Home » , » Sinopsis Saraswati Chandra Senin 20 Juli 2020 - Episode 50

Sinopsis Saraswati Chandra Senin 20 Juli 2020 - Episode 50

Posted by Sisnet TV

Sinopsis Saraswati Chandra Senin 20 Juli 2020 - Episode 50
Sinopsis Saraswati Chandra Senin 20 Juli 2020 - Episode 50
Sisnettv.com - Sinopsis Saraswati Chandra Senin 20 Juli 2020 - Episode 50. Kumud meminta Nandu kaka, Vidyachatur mengatakan bahwa ia pergi ke Jaipur untuk beberapa pekerjaan namun ia memberimu restu dan membuat beberapa pengaturan juga. Kumud bilang ia gak butuh apapun darinya. 

Asap Ghuman dengan kemarahan. Kusum memuji sifat Kumud. Saras datang ke sana dan mendengarkan puisi yang Kumud tulis, Kusum mengatakannya. Kumud melihat Saras dan mengatakan jika seseorang lupa untuk berharap maka itu gak terlihat bagus. Saras mengerti bahwa ia berkata kepadanya dan maju untuk mendoakannya, namun Vidyachatur memintanya untuk duduk bersamanya dan menyela dia.

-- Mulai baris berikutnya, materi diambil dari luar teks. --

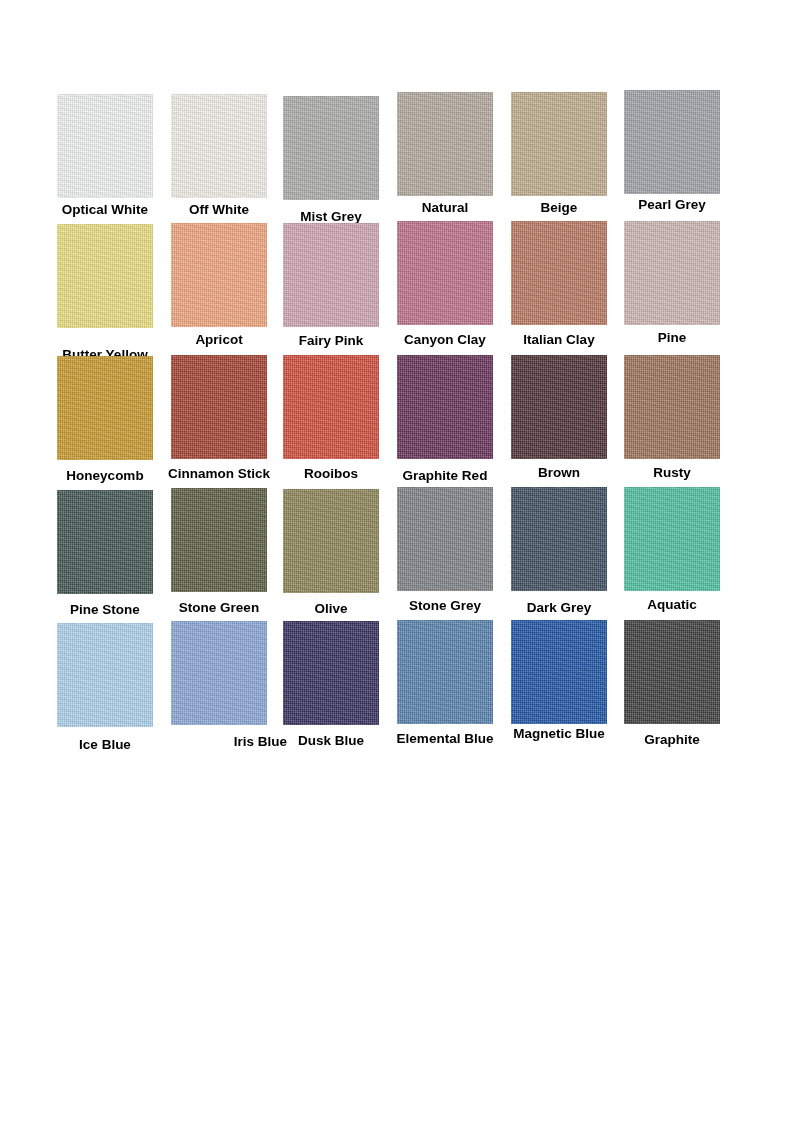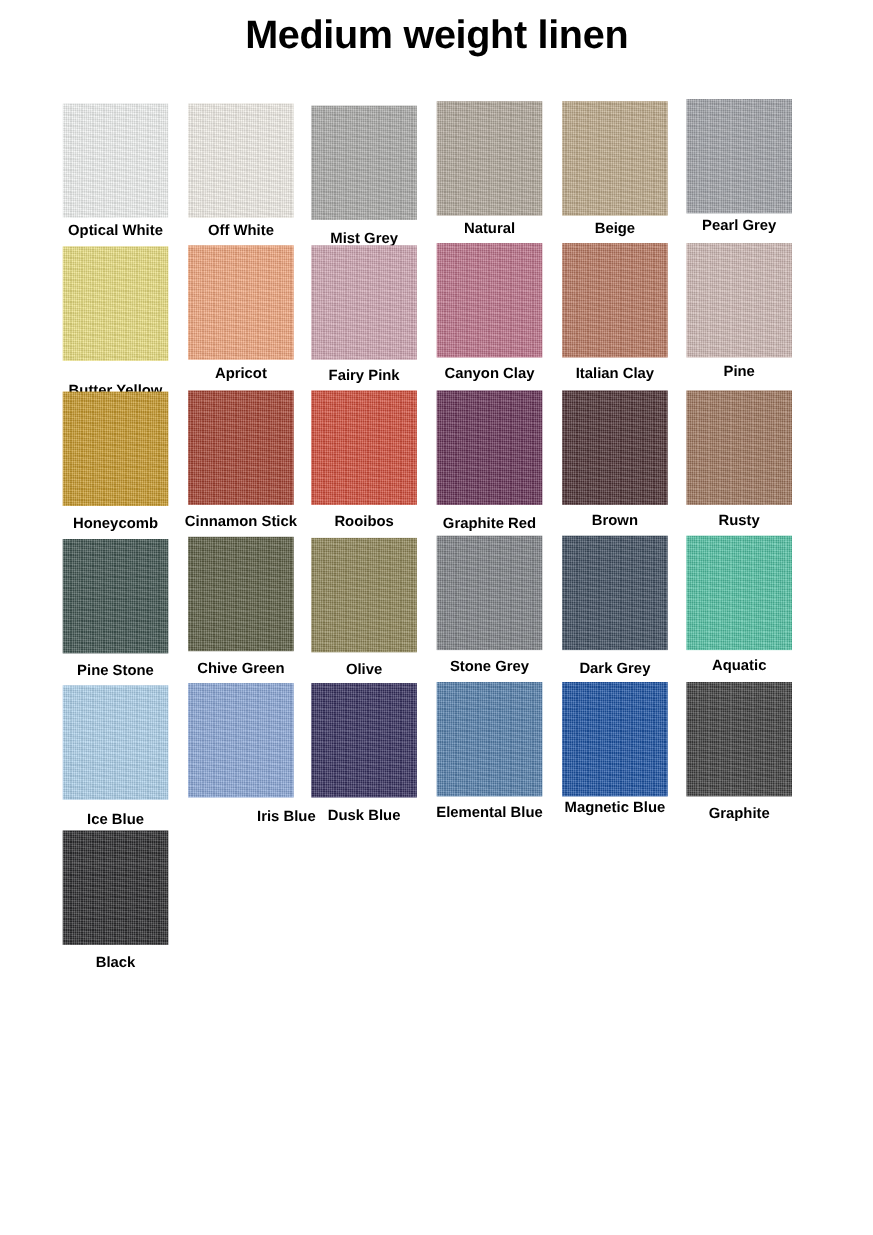--- a/index.html
+++ b/index.html
@@ -109,21 +109,20 @@
     line-height: 1.15;
     margin-top: 4px;
   }
 </style>
 </head>
 <body>
 
 <div class="page">
 
   <div class="header">
-    <div class="title">Medium weight linen</div>
   </div>
 
   <div class="grid" id="swatch-grid">
       <div class="row">
         <div class="cell" style="left: 57px; top: 0px;">
           <div class="swatch" style="background: rgb(242, 244, 243); position: absolute; left: 0px; top: 8px;"></div>
           <div class="label" style="position: absolute; left: -20px; width: 136px; top: 112px;">Optical White</div>
         </div>
         <div class="cell" style="left: 171px; top: 0px;">
           <div class="swatch" style="background: rgb(243, 240, 233); position: absolute; left: 0px; top: 8px;"></div>
@@ -198,21 +197,21 @@
           <div class="label" style="position: absolute; left: -20px; width: 136px; top: 109px;">Rusty</div>
         </div>
       </div>
       <div class="row">
         <div class="cell" style="left: 57px; top: 0px;">
           <div class="swatch" style="background: rgb(63, 84, 80); position: absolute; left: 0px; top: 5px;"></div>
           <div class="label" style="position: absolute; left: -20px; width: 136px; top: 113px;">Pine Stone</div>
         </div>
         <div class="cell" style="left: 171px; top: 0px;">
           <div class="swatch" style="background: rgb(90, 92, 66); position: absolute; left: 0px; top: 3px;"></div>
-          <div class="label" style="position: absolute; left: -20px; width: 136px; top: 111px;">Chive Green</div>
+          <div class="label" style="position: absolute; left: -20px; width: 136px; top: 111px;">Stone Green</div>
         </div>
         <div class="cell" style="left: 283px; top: 0px;">
           <div class="swatch" style="background: rgb(141, 132, 85); position: absolute; left: 0px; top: 4px;"></div>
           <div class="label" style="position: absolute; left: -20px; width: 136px; top: 112px;">Olive</div>
         </div>
         <div class="cell" style="left: 397px; top: 0px;">
           <div class="swatch" style="background: rgb(125, 129, 134); position: absolute; left: 0px; top: 2px;"></div>
           <div class="label" style="position: absolute; left: -20px; width: 136px; top: 109px;">Stone Grey</div>
         </div>
         <div class="cell" style="left: 511px; top: 0px;">
@@ -243,21 +242,15 @@
         </div>
         <div class="cell" style="left: 511px; top: 0px;">
           <div class="swatch" style="background: rgb(27, 82, 164); position: absolute; left: 0px; top: 2px;"></div>
           <div class="label" style="position: absolute; left: -20px; width: 136px; top: 104px;">Magnetic Blue</div>
         </div>
         <div class="cell" style="left: 624px; top: 0px;">
           <div class="swatch" style="background: rgb(60, 60, 60); position: absolute; left: 0px; top: 2px;"></div>
           <div class="label" style="position: absolute; left: -20px; width: 136px; top: 110px;">Graphite</div>
         </div>
       </div>
-      <div class="row">
-        <div class="cell" style="left: 57px; top: 0px;">
-          <div class="swatch" style="background: rgb(43, 43, 45); position: absolute; left: 0px; top: 4px;"></div>
-          <div class="label" style="position: absolute; left: -20px; width: 136px; top: 112px;">Black</div>
-        </div>
-      </div>
     </div>
 
 </div>
 
 </body></html>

Saras sekarang mencari kesempatan untuk mendoakannya, namun ia gak mendapat kesempatan. Seseorang atau yang lainnya menyela dan gak membiarkan ia menginginkannya.  Vidyachatur meminta ia untuk bersiap-siap saat Laxminandan akan pergi bersamanya untuk melihat tanah itu. Saras senang karena menyembunyikan ayah akan datang untuk pekerjaannya. 

Ghuman datang ke kamarnya, dan sangat marah melihat kebahagiaan Laxminandan dengan Saras dan Kumud. Ghuman berencana membuat Laxminandan pindah ke luar kota. Kumud datang ke Badimaa untuk mengambil hadiah ulang tahunnya. Badimaa mengatakan kepadanya beberapa ritual dan mengatakan tentang mimpinya tentang membuat Kumud menikah. Badimaa membuat gaun untuk pernikahan Kumud. 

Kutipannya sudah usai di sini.